Kondisi nasional yang tidak stabil itulah yang ekonomi nasional semakin tidak menentu. Dollar akan lari jika ekonomi tidak stabil. Investasi mancet. Pariwisata hilang. Devisa rendah. Harga barang impor (:raw material) naik.
Sebelum Pilpres, tak ada teriak soal utang luar negeri; tak ada keluhan soal inflasi; tak singgung soal disparitas ekonomi, dll. Para elite duduk manis. Persoalan negeri dianggap itu urusan pemerintah, sejauh tidak bersinggungan dengan urusan para elite politik tersebut.
Menjelang Pipres, semua dituduhkan kepada pemerintah. Semua salah pemerintah.

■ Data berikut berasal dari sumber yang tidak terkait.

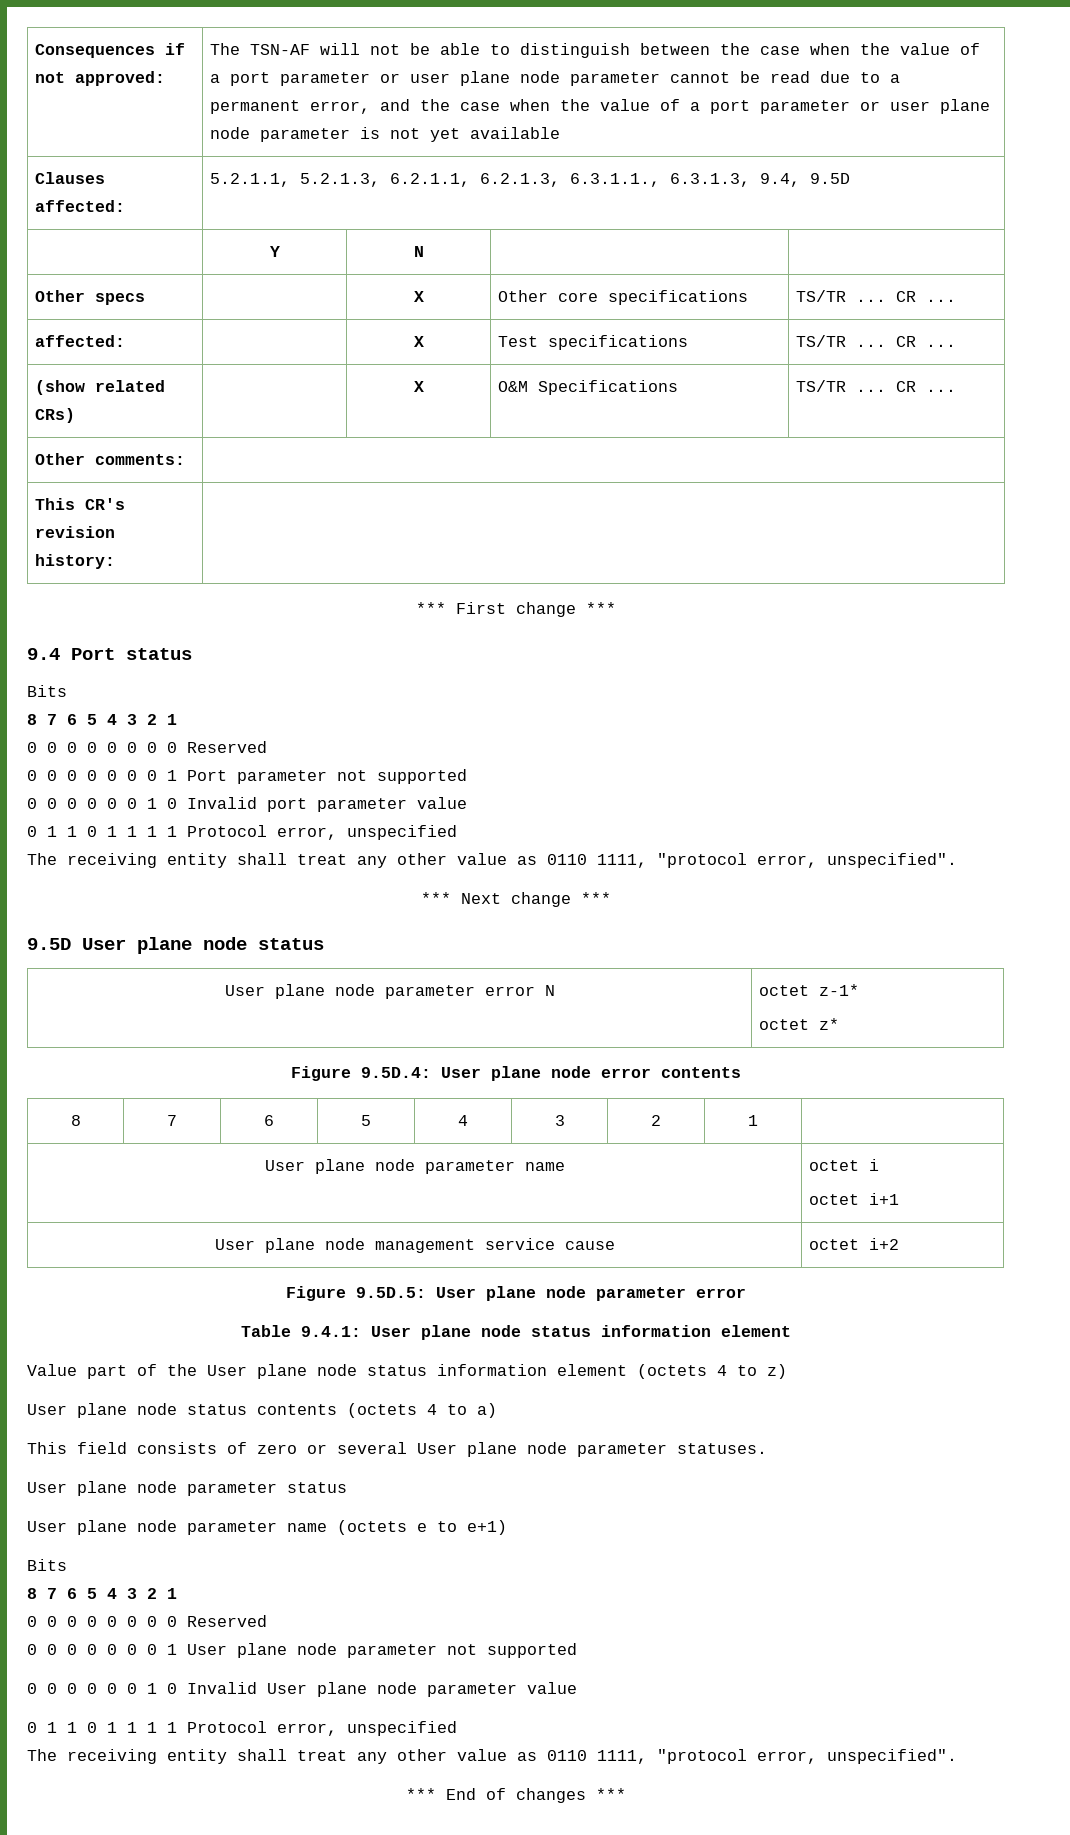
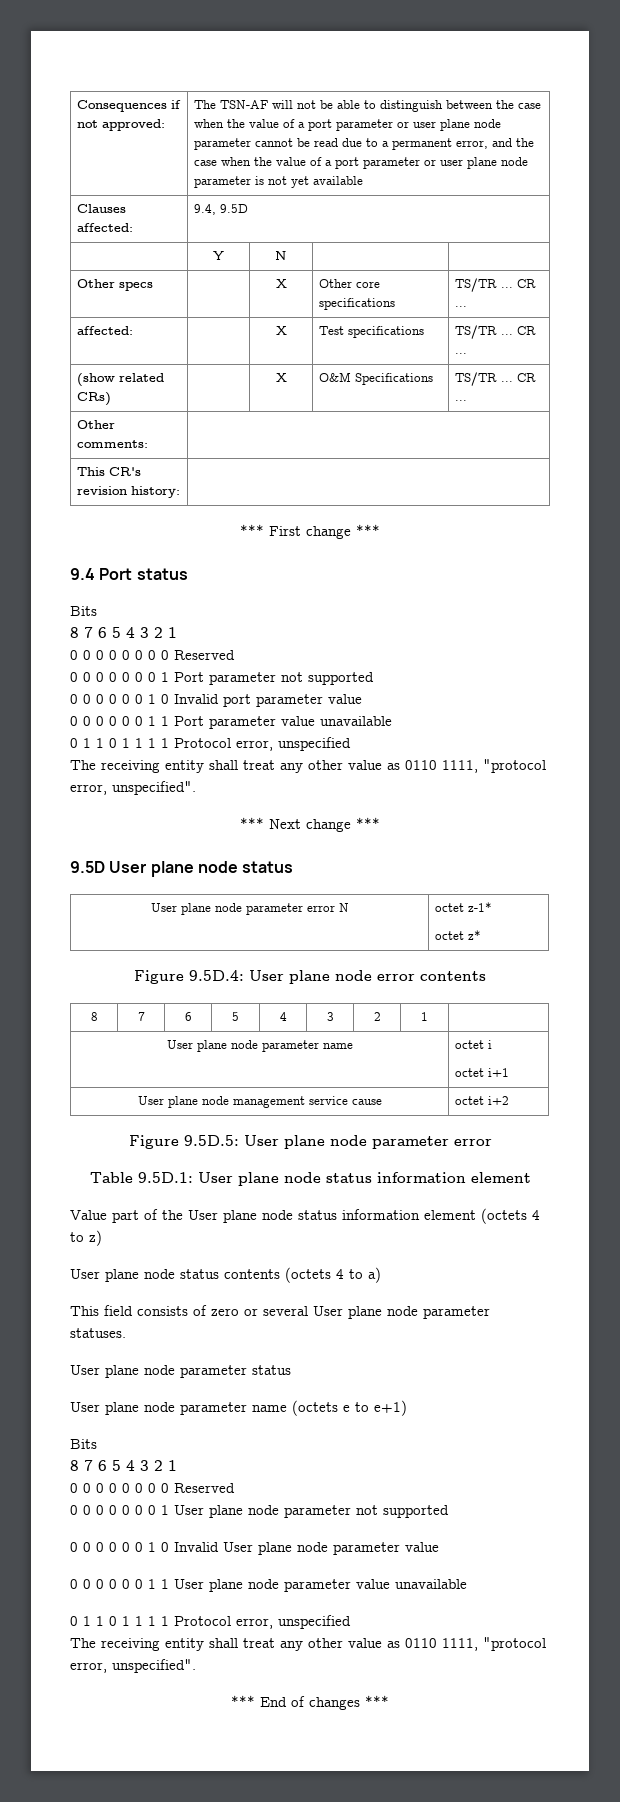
- Clauses affected: | 5.2.1.1, 5.2.1.3, 6.2.1.1, 6.2.1.3, 6.3.1.1., 6.3.1.3, 9.4, 9.5D
+ Clauses affected: | 9.4, 9.5D
+ 0 0 0 0 0 0 1 1 Port parameter value unavailable
- Table 9.4.1: User plane node status information element
+ Table 9.5D.1: User plane node status information element
+ 0 0 0 0 0 0 1 1 User plane node parameter value unavailable

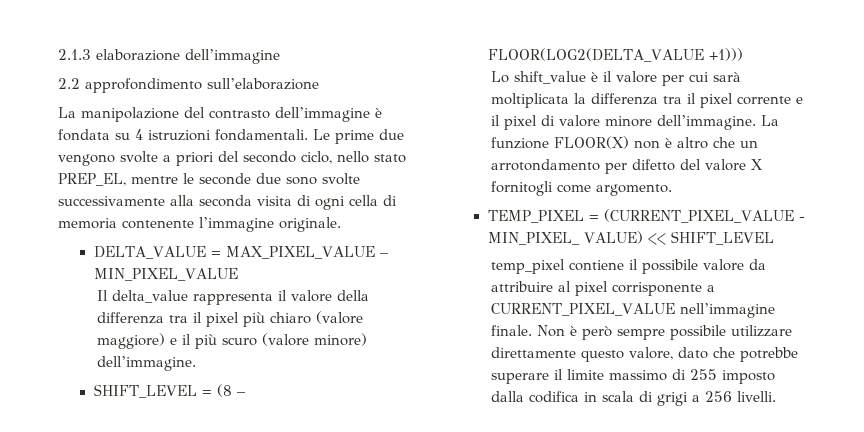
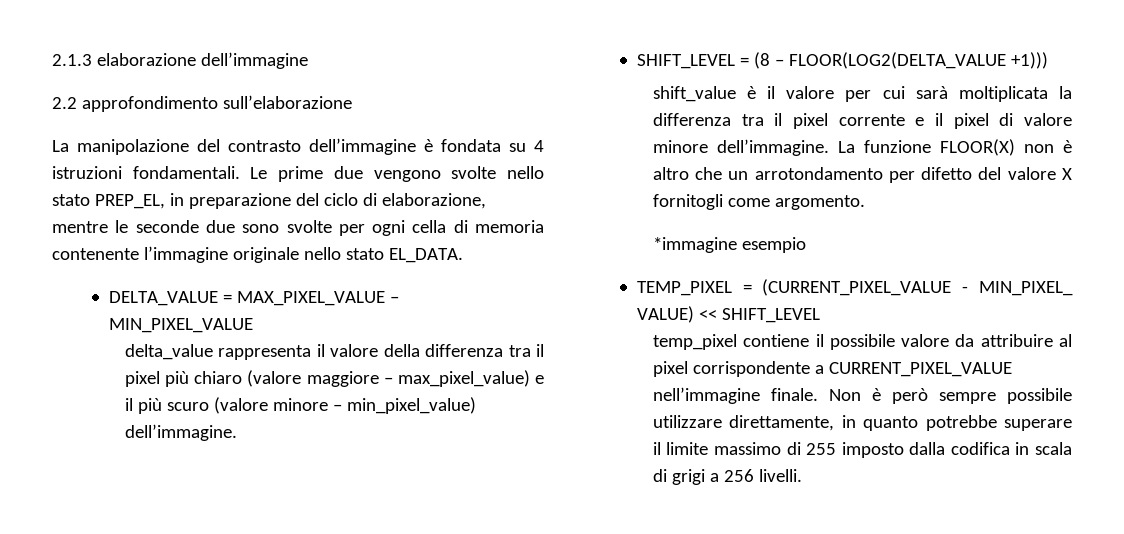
- Le prime due vengono svolte a priori del secondo ciclo, nello stato PREP_EL, mentre le seconde due sono svolte successivamente alla seconda visita di ogni cella di memoria contenente l’immagine originale.
+ Le prime due vengono svolte nello stato PREP_EL, in preparazione del ciclo di elaborazione, mentre le seconde due sono svolte per ogni cella di memoria contenente l’immagine originale nello stato EL_DATA.
- Il delta_value rappresenta il valore della differenza tra il pixel più chiaro (valore maggiore) e il più scuro (valore minore) dell’immagine.
+ delta_value rappresenta il valore della differenza tra il pixel più chiaro (valore maggiore – max_pixel_value) e il più scuro (valore minore – min_pixel_value) dell’immagine.
- Lo shift_value è il valore per cui sarà moltiplicata la differenza tra il pixel corrente e il pixel di valore minore dell’immagine.
+ shift_value è il valore per cui sarà moltiplicata la differenza tra il pixel corrente e il pixel di valore minore dell’immagine.
+ *immagine esempio
- temp_pixel contiene il possibile valore da attribuire al pixel corrisponente a CURRENT_PIXEL_VALUE nell’immagine finale.
+ temp_pixel contiene il possibile valore da attribuire al pixel corrispondente a CURRENT_PIXEL_VALUE nell’immagine finale.
- Non è però sempre possibile utilizzare direttamente questo valore, dato che potrebbe superare il limite massimo di 255 imposto dalla codifica in scala di grigi a 256 livelli.
+ Non è però sempre possibile utilizzare direttamente, in quanto potrebbe superare il limite massimo di 255 imposto dalla codifica in scala di grigi a 256 livelli.

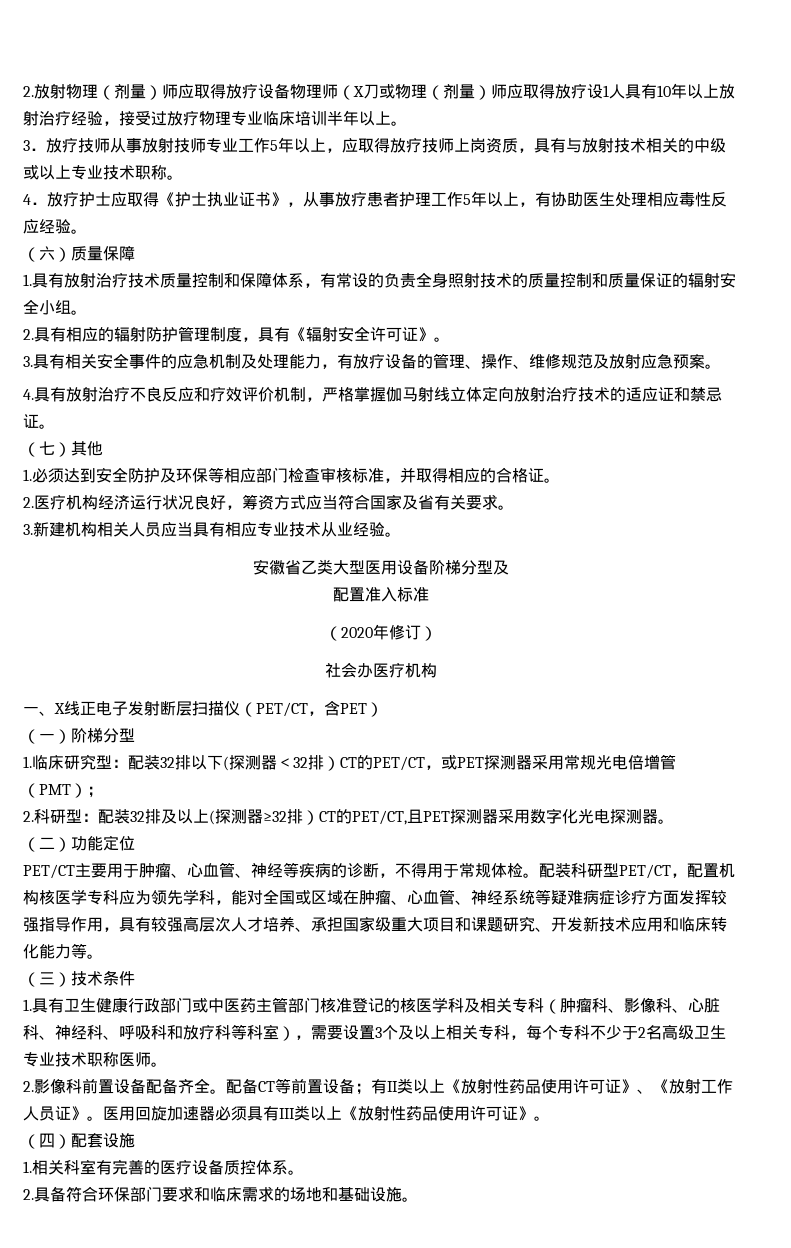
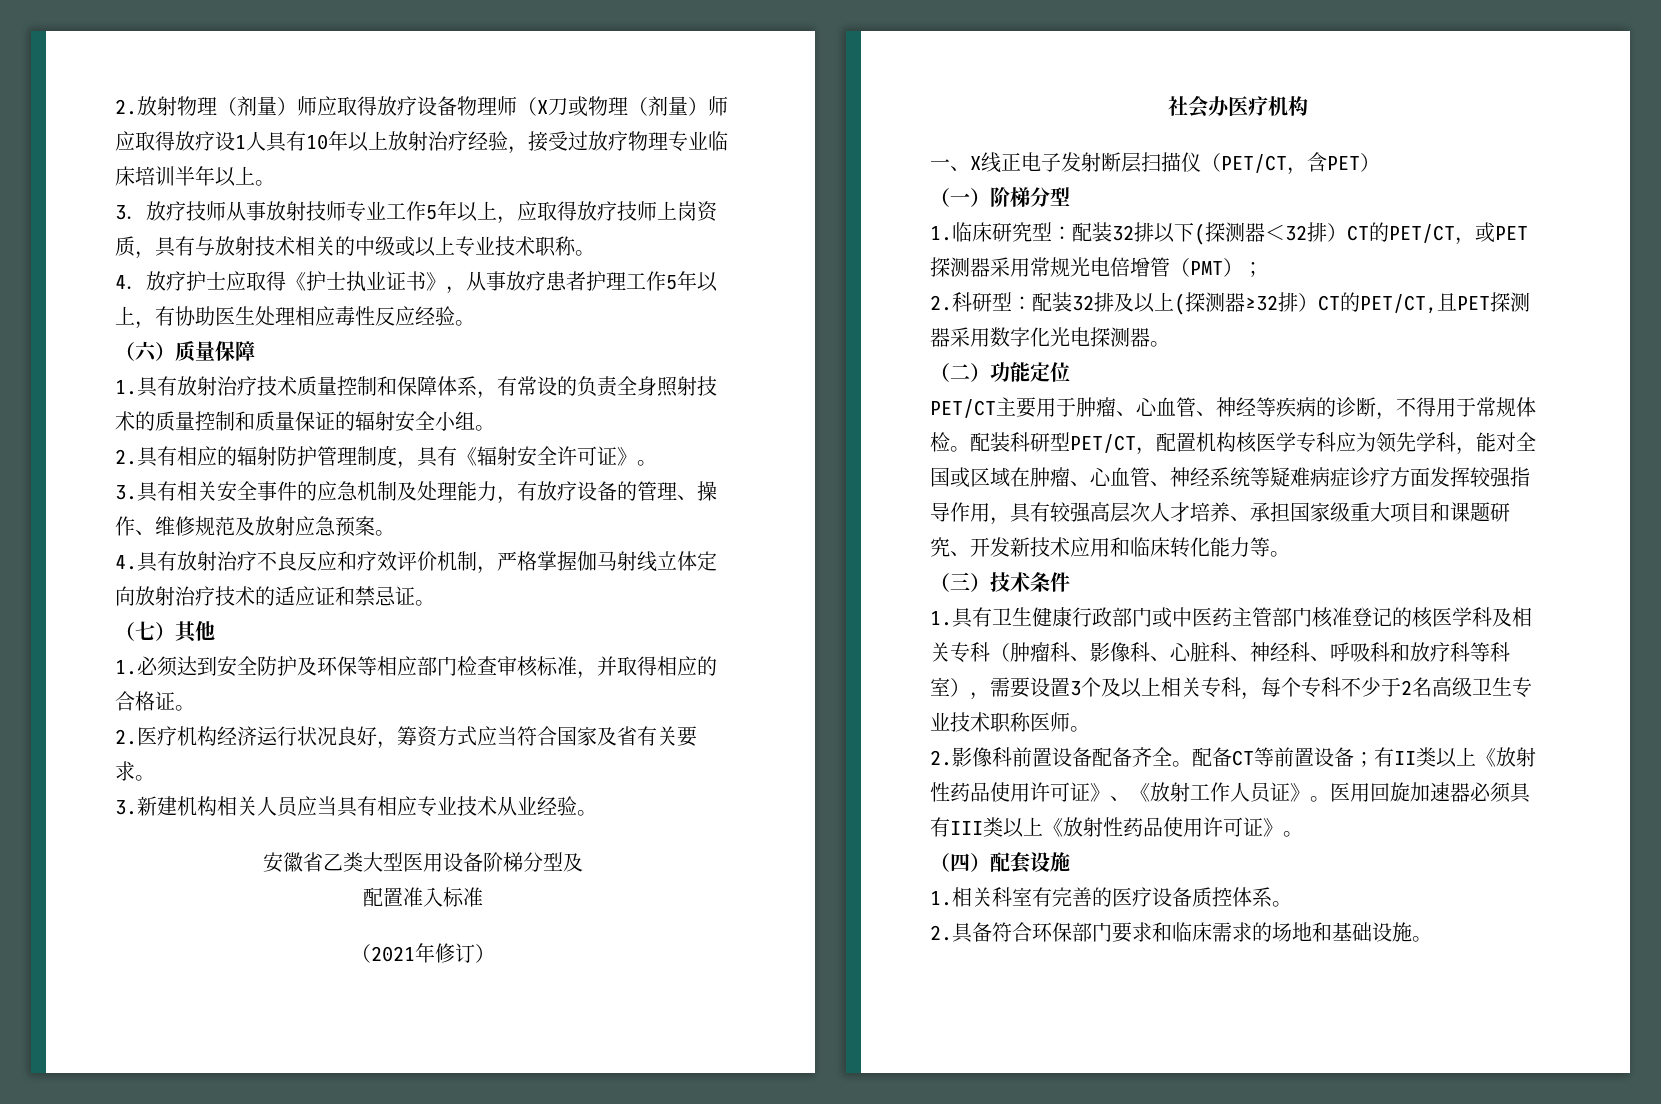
- （2020年修订）
+ （2021年修订）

Sembari bermain “lempar batu sembunyi tangan”, para elite memobilisasi massa dan politik identitas sebagai mosi tidak percaya kepada pemerintah. Situasi nasional makin ruwet. Bukan salah kebijakan ekonomi, tetapi rekayasa politik indentitas yang membuat kondisi ekonomi dan nasional makin buruk.
Apa dibalik semua itu? Kekuasaan. rekayasa dan intrik diarahkan demi kekuasaan. Dan Pilpres 2019 seperti sebuah taman politik: semua jenis predator politik berkumpul dan “saling makan”. Politik bukan soal lagi substansi bernegara, tetapi digotong pada soal siapa punya isu, siapa punya hoax, siap punya massa, siap punya dana, etc.
Memindahkan para predator politik itu ke ruang politik yang beradab dan etik adalah pekerjaan yang susah. Penggunaan “bius” etika dan moral atau kerangkeng politik rasional pun tidak beguna. Persisnya film Jurassic World: Fallen Kingdom (2018), usaha memindahkan dan menyelamatkan semua jenis predator purba dari Isla Nublar justru membuat mereka semakin liar.
Persis seperti itulah politik nasional kita hari ini. Liarnya Pilpres 2019 membuat semakin was-was dan cemas. Tetapi dengan tetap beratap pada “kapsul” politik yang rasional, publik mampu mempertahan Indonesia yang satu dan beradab.
Akhirnya, welcome to jurassic world: Pilpres 2019!